Leiah musste sich um Dana kümmern, und wenn sie es nicht musste, war sie zu müde, um etwas zu tun. Da Rain keine Probleme im Haus verursachte, fühlte sie sich entspannt genug, um ein paar Nickerchen zu machen, wenn Dana es erlaubte. Dadurch war Rain in der Lage, das Haus allein zu verlassen.
"Hier gibt es nicht viel zu tun ..." sagte Rain, während er sich umsah.
Das Haus war ein kleines, aber gemütliches Steinhaus, das einen unbestreitbaren Charme ausstrahlte. Sein bescheidenes Äußeres aus verwitterten grauen Steinen fügte sich in die natürliche Landschaft ein, als wäre es aus der Erde selbst hervorgegangen.

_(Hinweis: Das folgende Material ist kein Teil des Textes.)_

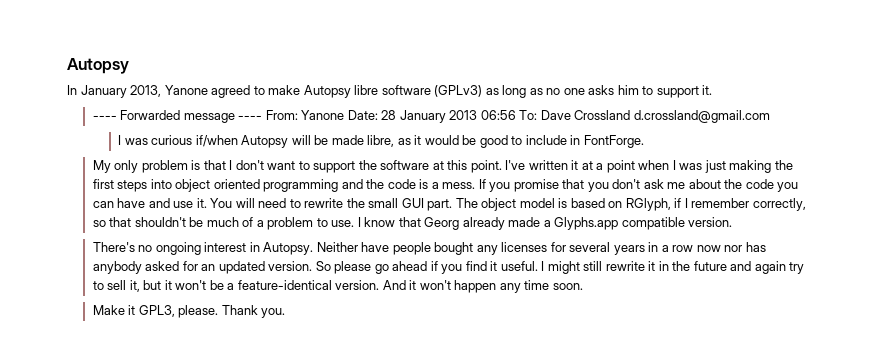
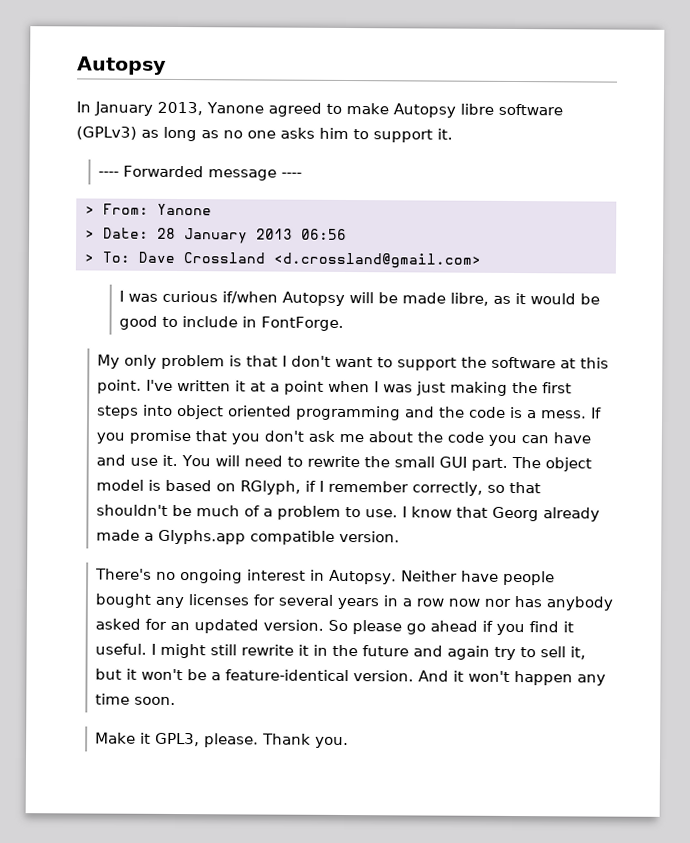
(263, 117) none -> [84,205,95,215] // >
(345, 115) none -> [84,229,95,239] // >
(516, 115) none -> [83,253,94,263] // >
[633,110,770,123] d.crossland@gmail.com -> [272,252,481,269] <d.crossland@gmail.com>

Trotz seiner bescheidenen Größe strahlte das Haus eine Wärme und Behaglichkeit aus, die jeden willkommen hieß, der seine Schwelle überschritt. Eine malerische Holztür, vom Alter verwittert und mit einem einfachen Messingklopfer verziert, lud die Besucher ein, einzutreten und den Charme des Hauses zu entdecken.
Trotzdem konnte Rain herumlaufen und die Fähigkeiten trainieren, die Ausdauer erforderten. Das war viel besser, als sich nur im Haus zu bewegen. Außerdem war Rain fast zweieinhalb Jahre alt, sein Körper konnte sich also schon gut bewegen.
"Ich weiß nicht, ob es Boxen in dieser Welt gibt, aber ich sollte meinen Körper an das Training und die Grundbewegungen des Boxens gewöhnen", dachte Rain. "In einer Welt, in der Drachen existieren und magische Menschen verrückte Magie einsetzen können, ist es nicht die beste Option, mögliche Gegner einfach wegzuschlagen, aber ich kann später immer noch lernen, wie man eine Waffe benutzt. Fürs Erste sollten wir uns auf den unbewaffneten Kampf konzentrieren."
Das Haus war zwar nicht besonders groß, aber es reichte aus, um fünfzig Meter herumzulaufen. Rain fühlte sich wirklich gut, als er mit seiner Arbeit in einer anderen Welt begann. Es war zwar ermüdend und anstrengend, aber es machte den Kopf frei und er fühlte sich besser und leistungsfähiger. Am ersten Tag schaffte er vierzig Runden, am zweiten Tag fünfundvierzig... dieses Gefühl des Fortschritts war einfach erstaunlich.